Утром тридцать первого декабря у них гостила его дочка. Когда они пили чай на кухне с домашним клубничным тортом, она метнулась из-за стола в спальную, вышла оттуда с большим подарочным пакетом.
– А это тебе от нас с папой! – сказала она. – С Новым годом! – Стиснула ее, чмокнула в щеку.
Девочка послушно пережила натиск. Потом продолжила жевать торт.
– Хочешь еще кусочек? – спросил он.
Дочка кивнула, охотно. Он дождался, пока она доест.
– Посмотришь подарки?
Дочка слезла со стула, вытащила из пакета три красиво упакованных свертка. В первом была ферма «Лего», во втором и третьем – ее куклы. Две восхитительные куклы, лучшие, что она когда-либо шила. Дочка раскрыла рот от восторга.

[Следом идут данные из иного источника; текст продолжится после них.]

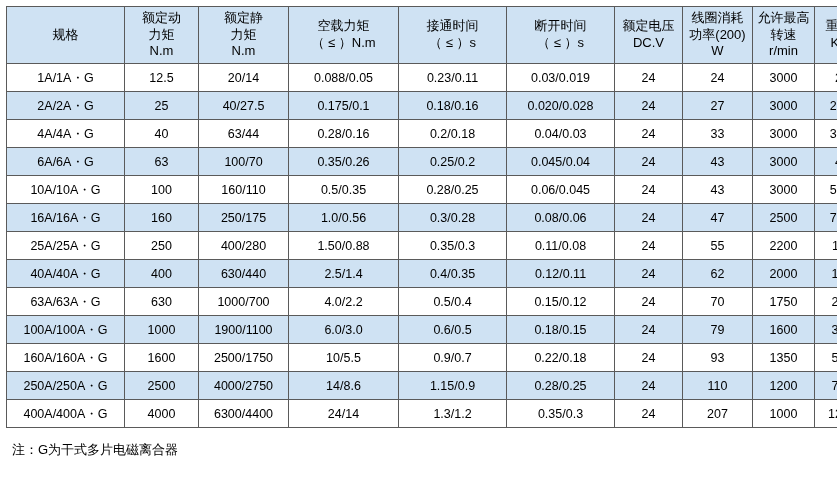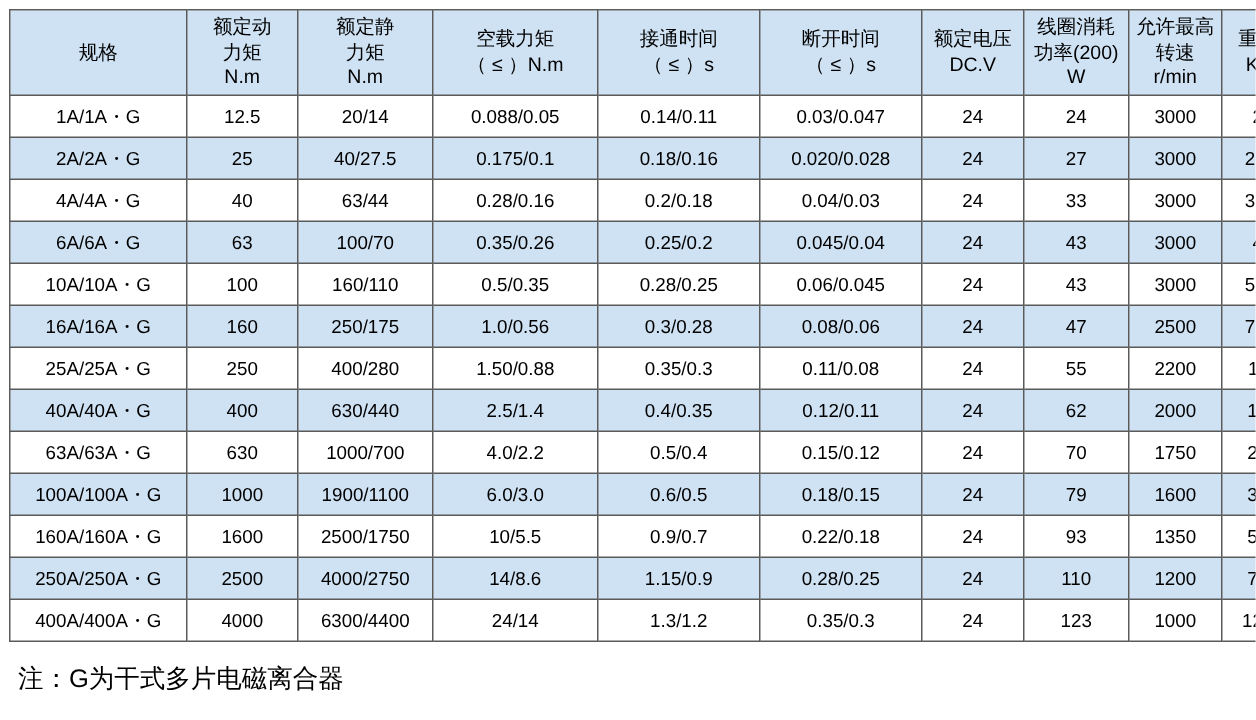"0.14/0.11" td { text: 0.14/0.11 -> 0.23/0.11 }
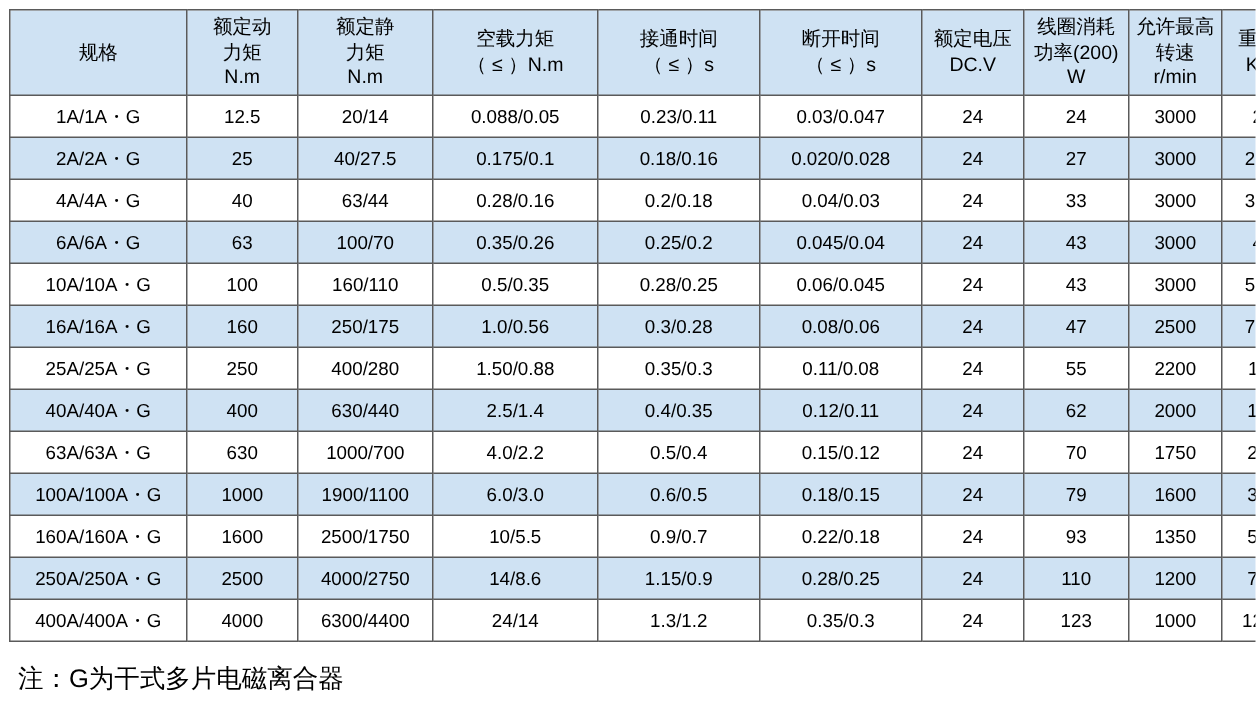"0.03/0.047" td { text: 0.03/0.047 -> 0.03/0.019 }
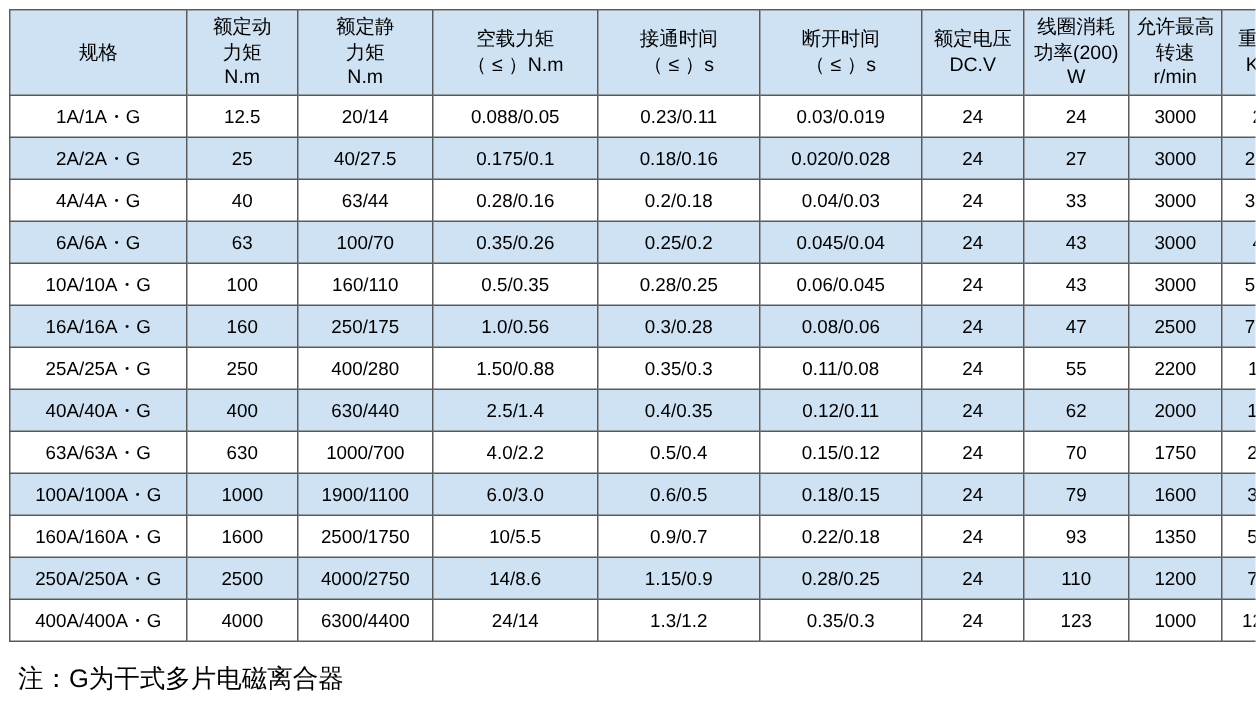"123" td { text: 123 -> 207 }
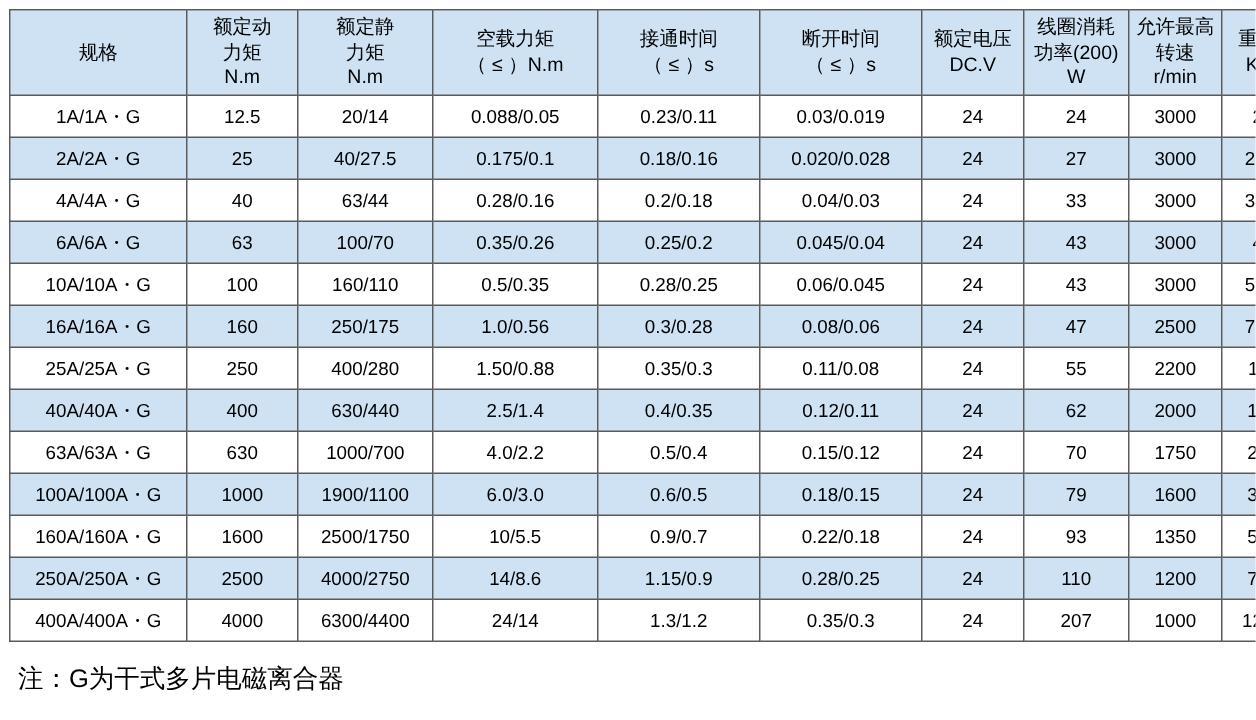"注：G为干式多片电磁离合器" .notes { font-size: 17px -> 13px }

– Нравится? – гордо спросил он.
Дочка завороженно кивнула.
– Давай придумаем им имена, – предложил он.
Жена выхватила куклы. Они посмотрели на нее, не понимая.
– Уже есть, – и голос ее зазвенел от обиды. – Есть имена! – Она подняла корову в розовой шляпке и огромными глупыми глазами. – Это Танечка! – Подняла в другой руке козу, с тонкими кривыми ножками. – А это Женечка!
Дочка играла на полу.
Они посмотрели друг на друга, и никто не отвел глаза.
У друга была жена, сын, ежедневная суета и еще спорт. Зимой лыжи, летом велосипед и круглый год бассейн.